エリート専務の献身愛
 辻先生がなにを考えているのかわからない。
 なんで、自らあの日のことを蒸し返すような話題を振ってくるの?

 訝し気な目を向け続ける私に、彼は大袈裟に驚くような話し方で続けた。

「城戸さん、すごいね。まさか、あんなハイスペックな男を捕まえるなんてさ。あぁ、彼も君に目を引かれたのかな? 彼が在籍しているのはシアトルだろう? かなりの遠距離だ。外資系の社内恋愛はグローバルだねぇ」
「はい?」

 なにを言っているの?

 私の眉間の皺はますます深くなる。

 浅見さんの勤務先がシアトルというのは知っている。だけど、『社内恋愛』って、なにを勘違いしているんだろう。

 話についていけなくて、ただ辻先生に怪訝な顔を向ける。それにも関わらず、辻先生の態度は変わらず堂々としたものだ。
 むしろ、挑発するような笑顔でわざとらしく首を傾げる。

「あれ~? ただの社員ならともかく、付き合っているなら、まさか知らないわけないよねぇ?」
「……なにをですか?」
「え! 城戸さん、話してもらっていないんだ。へぇ。それはそれは」

 なんなの? これは、この間の仕返し?

 嫌味な言い方をされて、つい心の中でむっとしてしまう。

 だって、どうして私がそんなふうに当たられなくちゃならないの? そもそも、先に仕掛けてきたのは辻先生のほうなのに。

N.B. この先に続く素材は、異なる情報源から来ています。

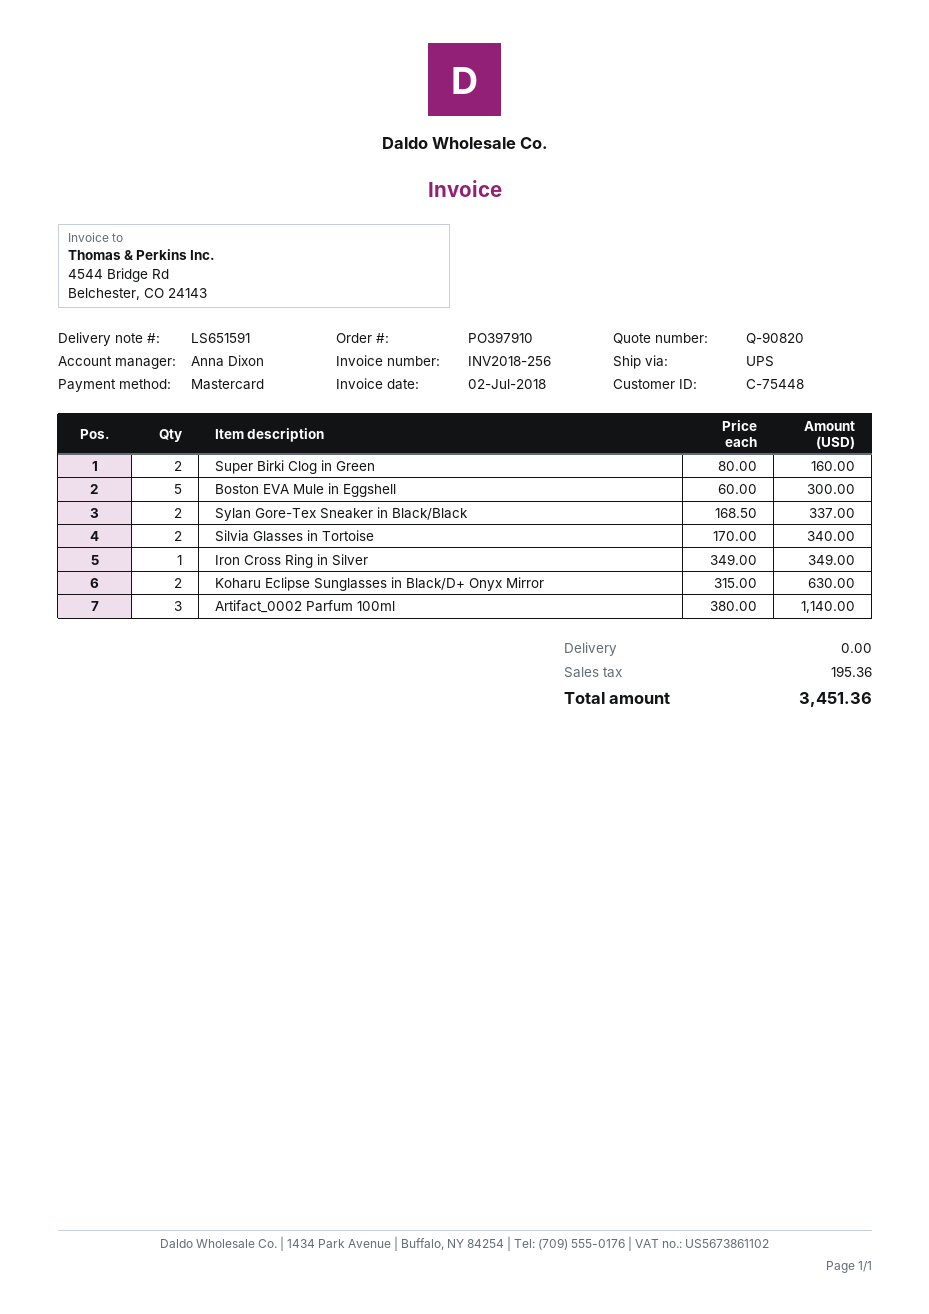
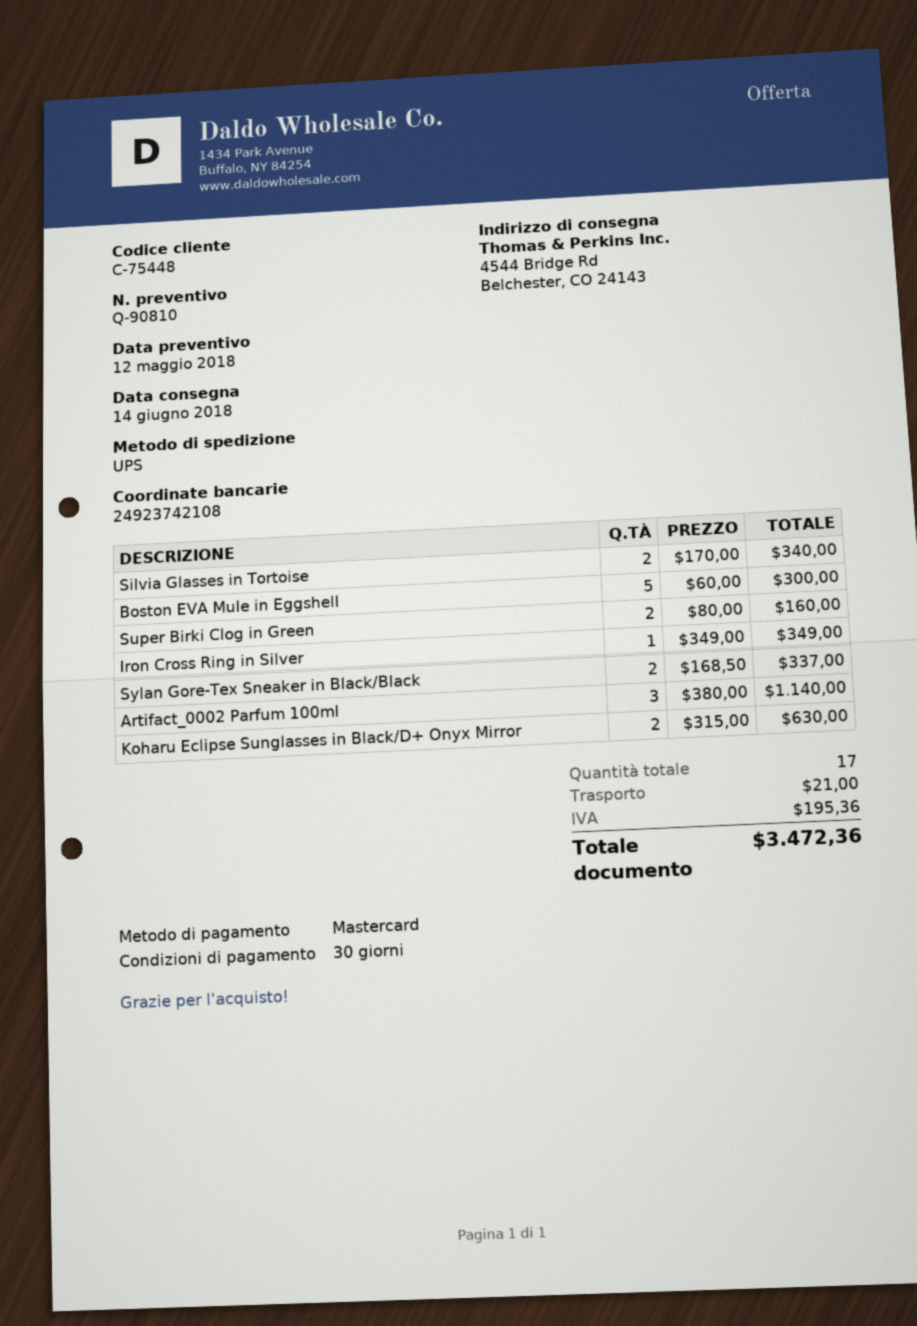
quote number: Q-90820 -> Q-90810
shipping: 0.00 -> 21.00
total: 3451.36 -> 3472.36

「すみません。次に行かなければならないので。辻先生も学会帰りでお疲れだと思いますので、これで」

 気まずいうえに、なんだか居心地の悪い雰囲気が堪らなくいやで、なるべく顔には出さないようにこの場を切り上げようと頭を下げる。

 言い終わるのとほぼ同時に、一歩踏み出した。そのとき。